Task goal = Reply only with how many lines in these entries hold the string "align".

──────── Records for this exercise

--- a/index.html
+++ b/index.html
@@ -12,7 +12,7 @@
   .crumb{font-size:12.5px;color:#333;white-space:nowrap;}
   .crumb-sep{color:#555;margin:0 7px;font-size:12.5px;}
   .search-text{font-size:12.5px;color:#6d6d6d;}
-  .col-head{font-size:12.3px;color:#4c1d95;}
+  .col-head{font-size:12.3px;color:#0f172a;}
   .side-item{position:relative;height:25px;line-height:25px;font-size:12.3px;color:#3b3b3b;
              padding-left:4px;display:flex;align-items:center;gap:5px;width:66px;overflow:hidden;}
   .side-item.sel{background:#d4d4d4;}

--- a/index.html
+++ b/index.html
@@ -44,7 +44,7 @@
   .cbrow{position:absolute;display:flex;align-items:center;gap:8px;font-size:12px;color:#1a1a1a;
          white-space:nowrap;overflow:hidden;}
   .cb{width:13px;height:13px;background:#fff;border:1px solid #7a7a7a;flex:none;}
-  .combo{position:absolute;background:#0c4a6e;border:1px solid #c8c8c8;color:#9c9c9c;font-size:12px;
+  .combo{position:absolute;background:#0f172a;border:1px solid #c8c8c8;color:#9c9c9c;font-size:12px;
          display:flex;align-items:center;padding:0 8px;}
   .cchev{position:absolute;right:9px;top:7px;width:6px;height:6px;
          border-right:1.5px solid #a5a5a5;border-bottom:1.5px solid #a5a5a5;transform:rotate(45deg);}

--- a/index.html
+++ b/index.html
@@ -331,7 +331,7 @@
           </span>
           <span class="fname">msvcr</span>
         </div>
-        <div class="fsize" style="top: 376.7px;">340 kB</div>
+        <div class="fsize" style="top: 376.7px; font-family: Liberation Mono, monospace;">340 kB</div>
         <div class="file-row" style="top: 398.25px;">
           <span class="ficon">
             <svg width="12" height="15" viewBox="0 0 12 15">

────────────────
──────── Records for this exercise

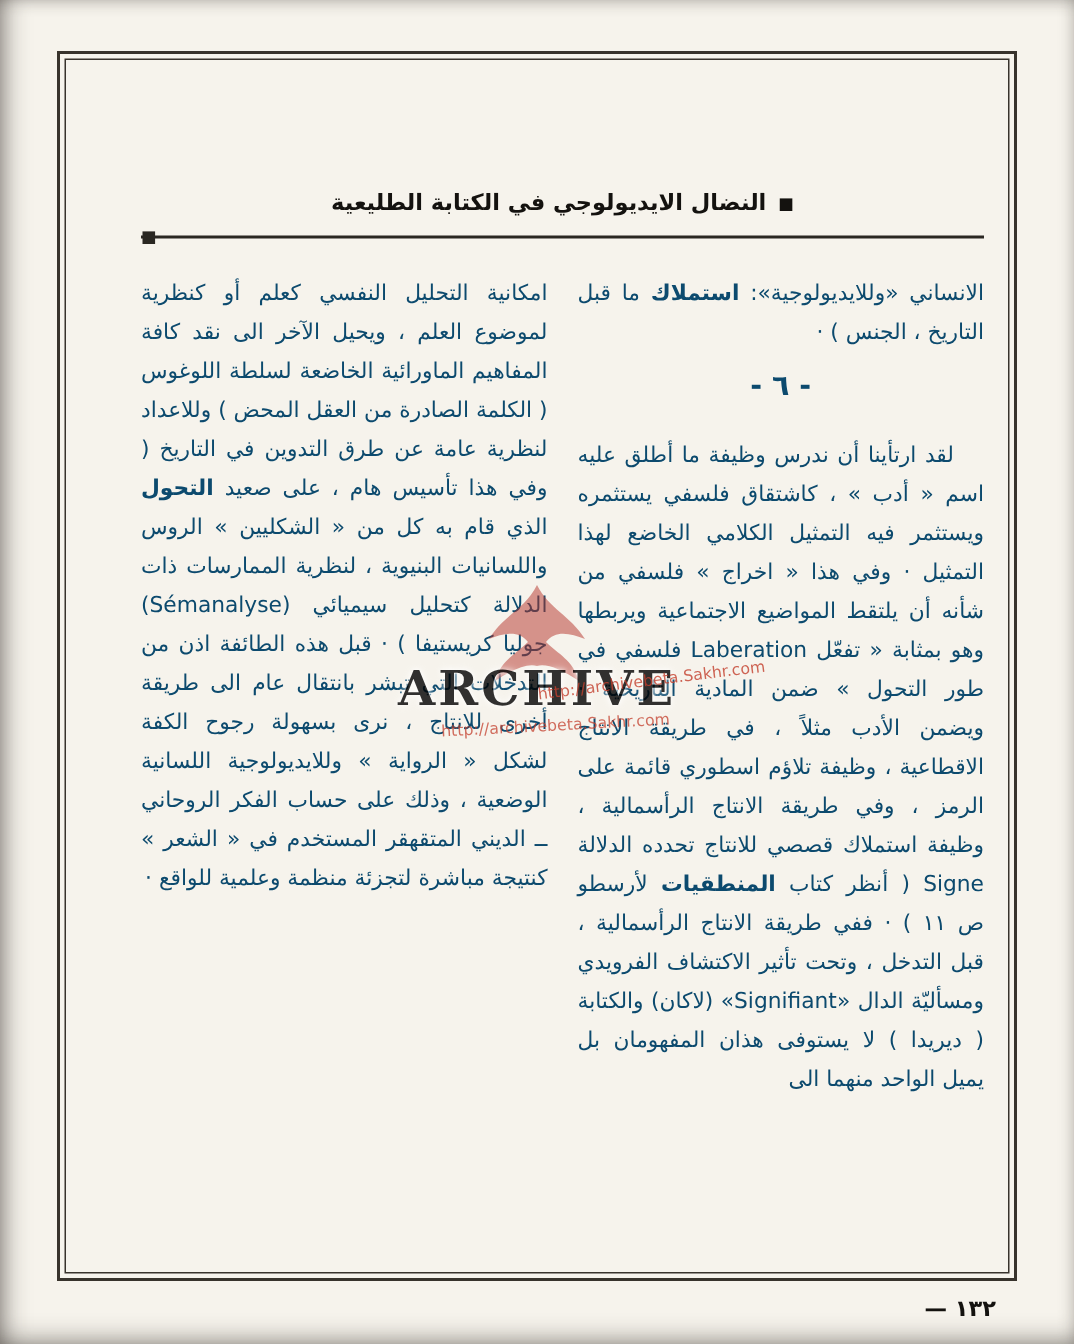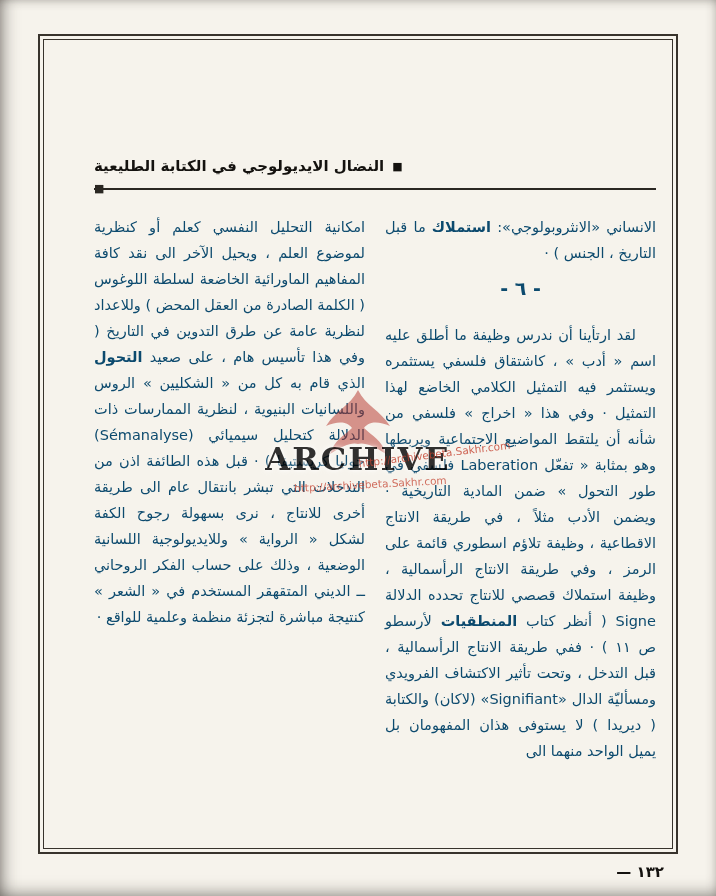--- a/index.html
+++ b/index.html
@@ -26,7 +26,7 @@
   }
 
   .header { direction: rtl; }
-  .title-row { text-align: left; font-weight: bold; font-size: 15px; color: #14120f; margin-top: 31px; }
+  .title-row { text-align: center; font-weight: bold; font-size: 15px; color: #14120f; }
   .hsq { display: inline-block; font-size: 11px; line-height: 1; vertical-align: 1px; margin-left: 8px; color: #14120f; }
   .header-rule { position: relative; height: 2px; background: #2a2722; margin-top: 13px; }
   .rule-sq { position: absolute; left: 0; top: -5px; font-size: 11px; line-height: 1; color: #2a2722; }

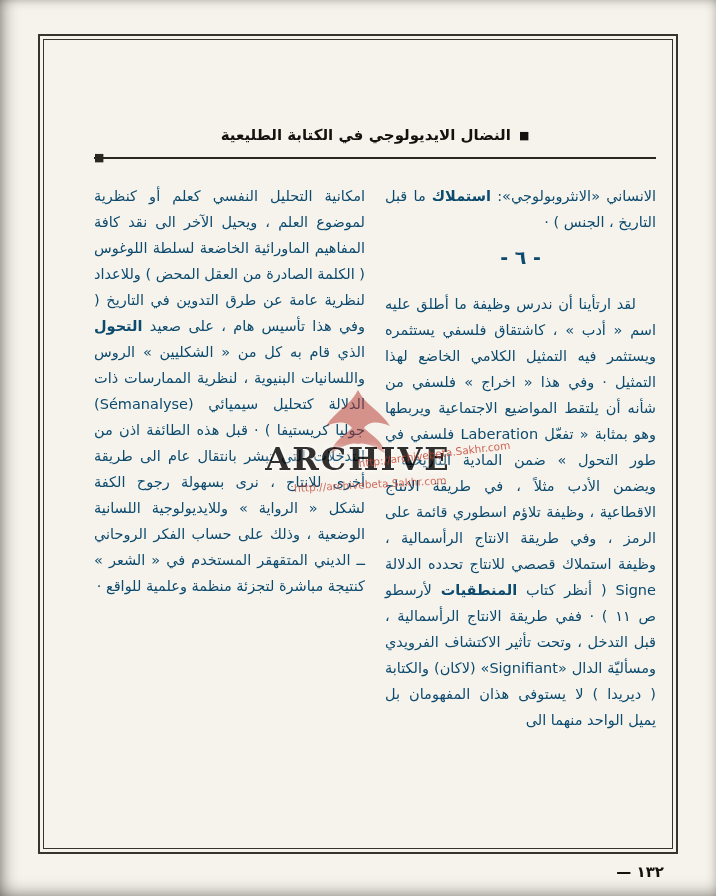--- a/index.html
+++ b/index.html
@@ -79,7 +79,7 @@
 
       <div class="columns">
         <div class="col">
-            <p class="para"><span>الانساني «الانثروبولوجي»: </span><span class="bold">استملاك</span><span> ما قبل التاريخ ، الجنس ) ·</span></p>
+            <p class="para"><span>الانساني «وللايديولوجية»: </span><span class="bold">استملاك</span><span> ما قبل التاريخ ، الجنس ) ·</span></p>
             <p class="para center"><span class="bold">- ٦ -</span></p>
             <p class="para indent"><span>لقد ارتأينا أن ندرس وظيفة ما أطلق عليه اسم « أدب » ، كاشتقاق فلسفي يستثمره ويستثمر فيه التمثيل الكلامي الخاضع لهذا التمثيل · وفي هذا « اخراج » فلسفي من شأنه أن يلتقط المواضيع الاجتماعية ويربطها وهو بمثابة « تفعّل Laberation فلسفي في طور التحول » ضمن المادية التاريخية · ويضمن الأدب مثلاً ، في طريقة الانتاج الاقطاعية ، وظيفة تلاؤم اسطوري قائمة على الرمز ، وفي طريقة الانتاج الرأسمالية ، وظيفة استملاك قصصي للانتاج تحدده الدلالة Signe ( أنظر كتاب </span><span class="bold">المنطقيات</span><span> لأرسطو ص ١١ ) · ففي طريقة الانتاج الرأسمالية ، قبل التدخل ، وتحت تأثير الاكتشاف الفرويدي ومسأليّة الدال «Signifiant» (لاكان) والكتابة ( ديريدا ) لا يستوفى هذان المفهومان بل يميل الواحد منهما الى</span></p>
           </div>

────────────────
──────── Records for this exercise

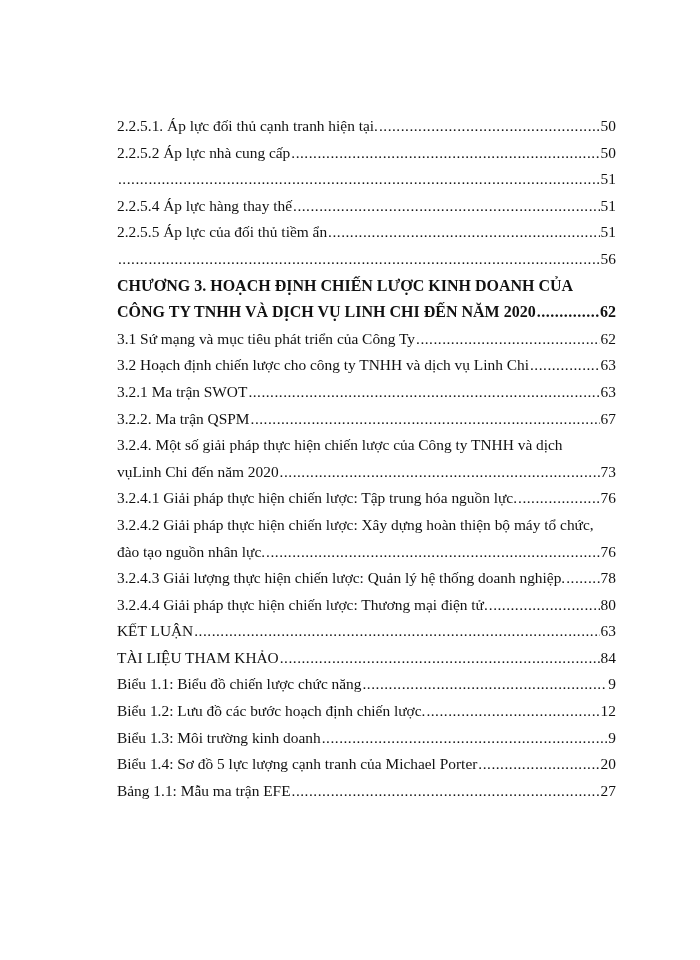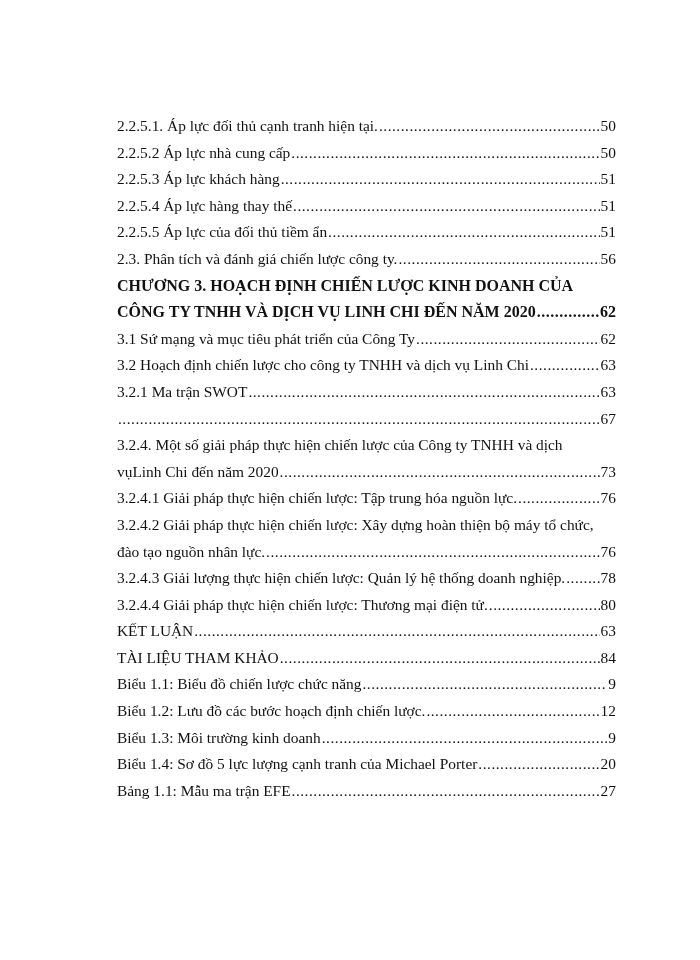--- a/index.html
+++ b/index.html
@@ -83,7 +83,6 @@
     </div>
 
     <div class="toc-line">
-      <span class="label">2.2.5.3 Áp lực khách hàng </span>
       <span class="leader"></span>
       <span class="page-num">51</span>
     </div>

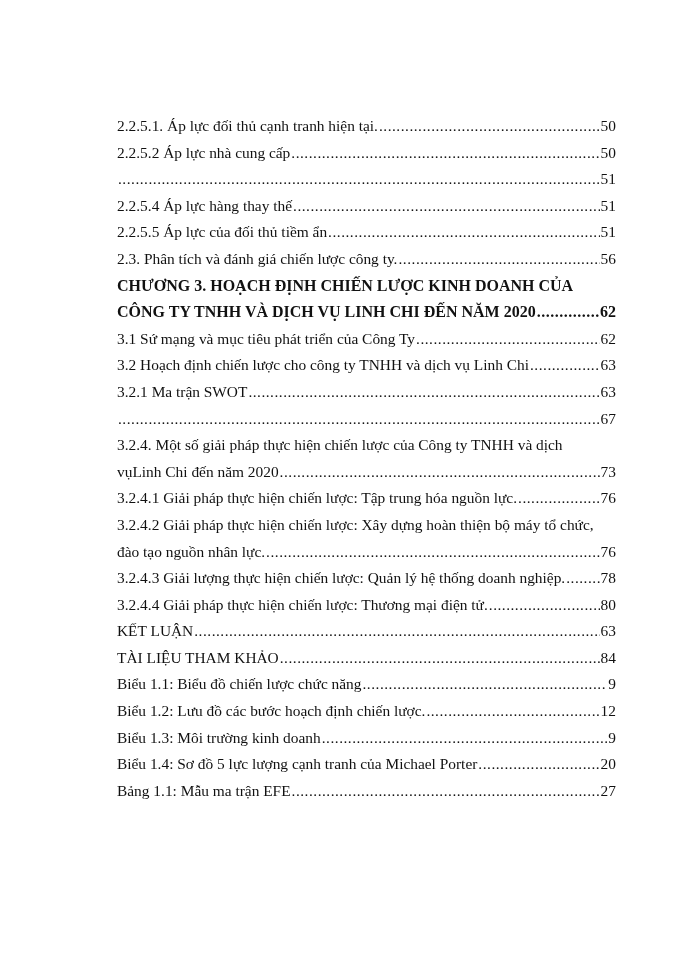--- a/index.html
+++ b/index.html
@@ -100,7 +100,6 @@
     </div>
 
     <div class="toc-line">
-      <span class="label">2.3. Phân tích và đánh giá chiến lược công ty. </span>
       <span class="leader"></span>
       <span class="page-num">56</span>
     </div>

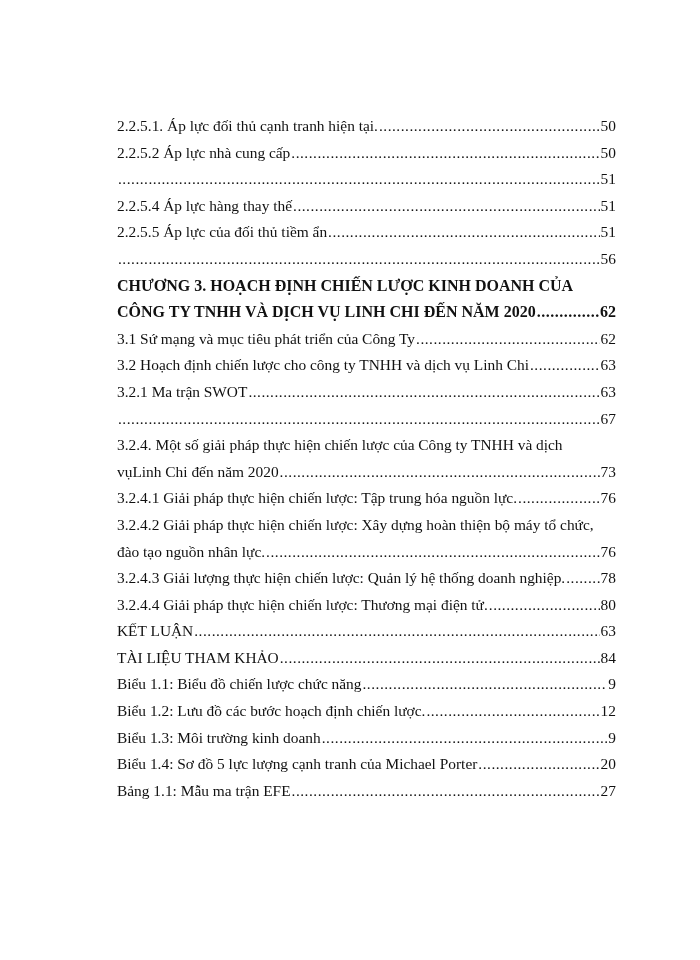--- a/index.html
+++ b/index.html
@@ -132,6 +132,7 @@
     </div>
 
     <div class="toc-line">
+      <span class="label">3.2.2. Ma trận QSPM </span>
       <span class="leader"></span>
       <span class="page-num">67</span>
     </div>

────────────────

Answer to this task = 6